» **TO DO**: If a line below falls between the line with "-> <div> <div>" and the line with "text: Surface ->", or is one of those two, output it exactly; output nothing else and no pictures.

» **RECORDS FOR THIS TASK**:
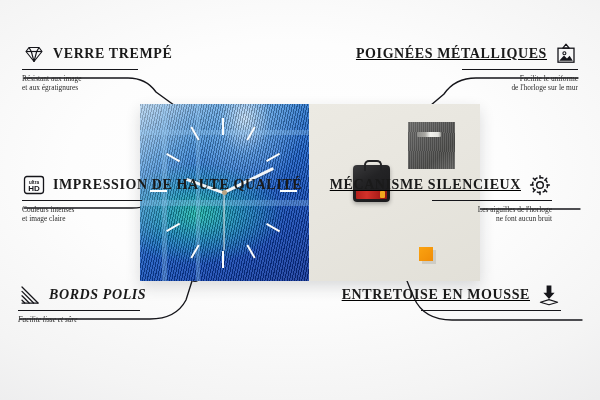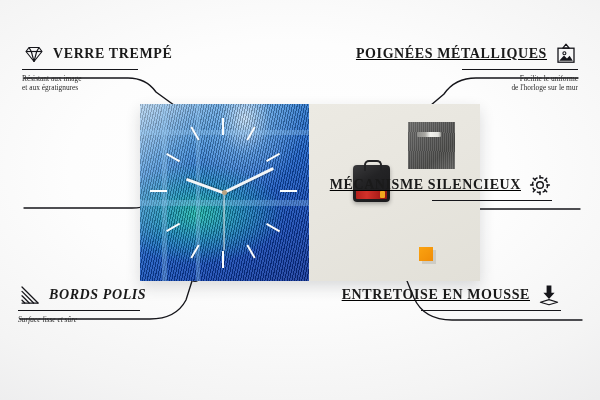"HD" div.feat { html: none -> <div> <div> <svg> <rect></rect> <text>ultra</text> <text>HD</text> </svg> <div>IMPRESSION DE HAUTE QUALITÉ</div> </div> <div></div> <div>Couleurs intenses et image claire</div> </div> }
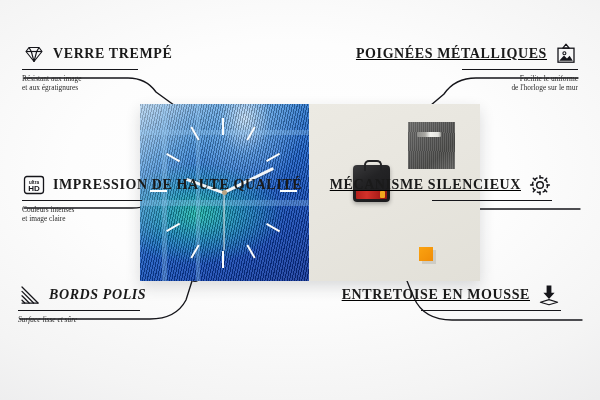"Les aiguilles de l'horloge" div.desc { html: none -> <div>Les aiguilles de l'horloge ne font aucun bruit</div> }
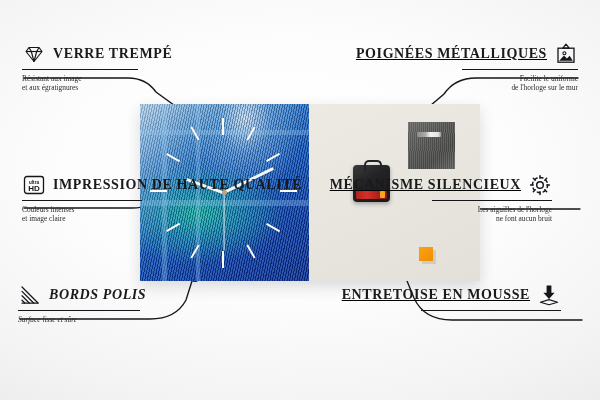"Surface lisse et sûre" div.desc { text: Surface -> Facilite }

--

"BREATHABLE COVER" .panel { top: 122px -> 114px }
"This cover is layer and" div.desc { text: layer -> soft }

» **SOLUTION TO THIS TASK**:
"HD" div.feat { html: none -> <div> <div> <svg> <rect></rect> <text>ultra</text> <text>HD</text> </svg> <div>IMPRESSION DE HAUTE QUALITÉ</div> </div> <div></div> <div>Couleurs intenses et image claire</div> </div> }
"Les aiguilles de l'horloge" div.desc { html: none -> <div>Les aiguilles de l'horloge ne font aucun bruit</div> }
"Surface lisse et sûre" div.desc { text: Surface -> Facilite }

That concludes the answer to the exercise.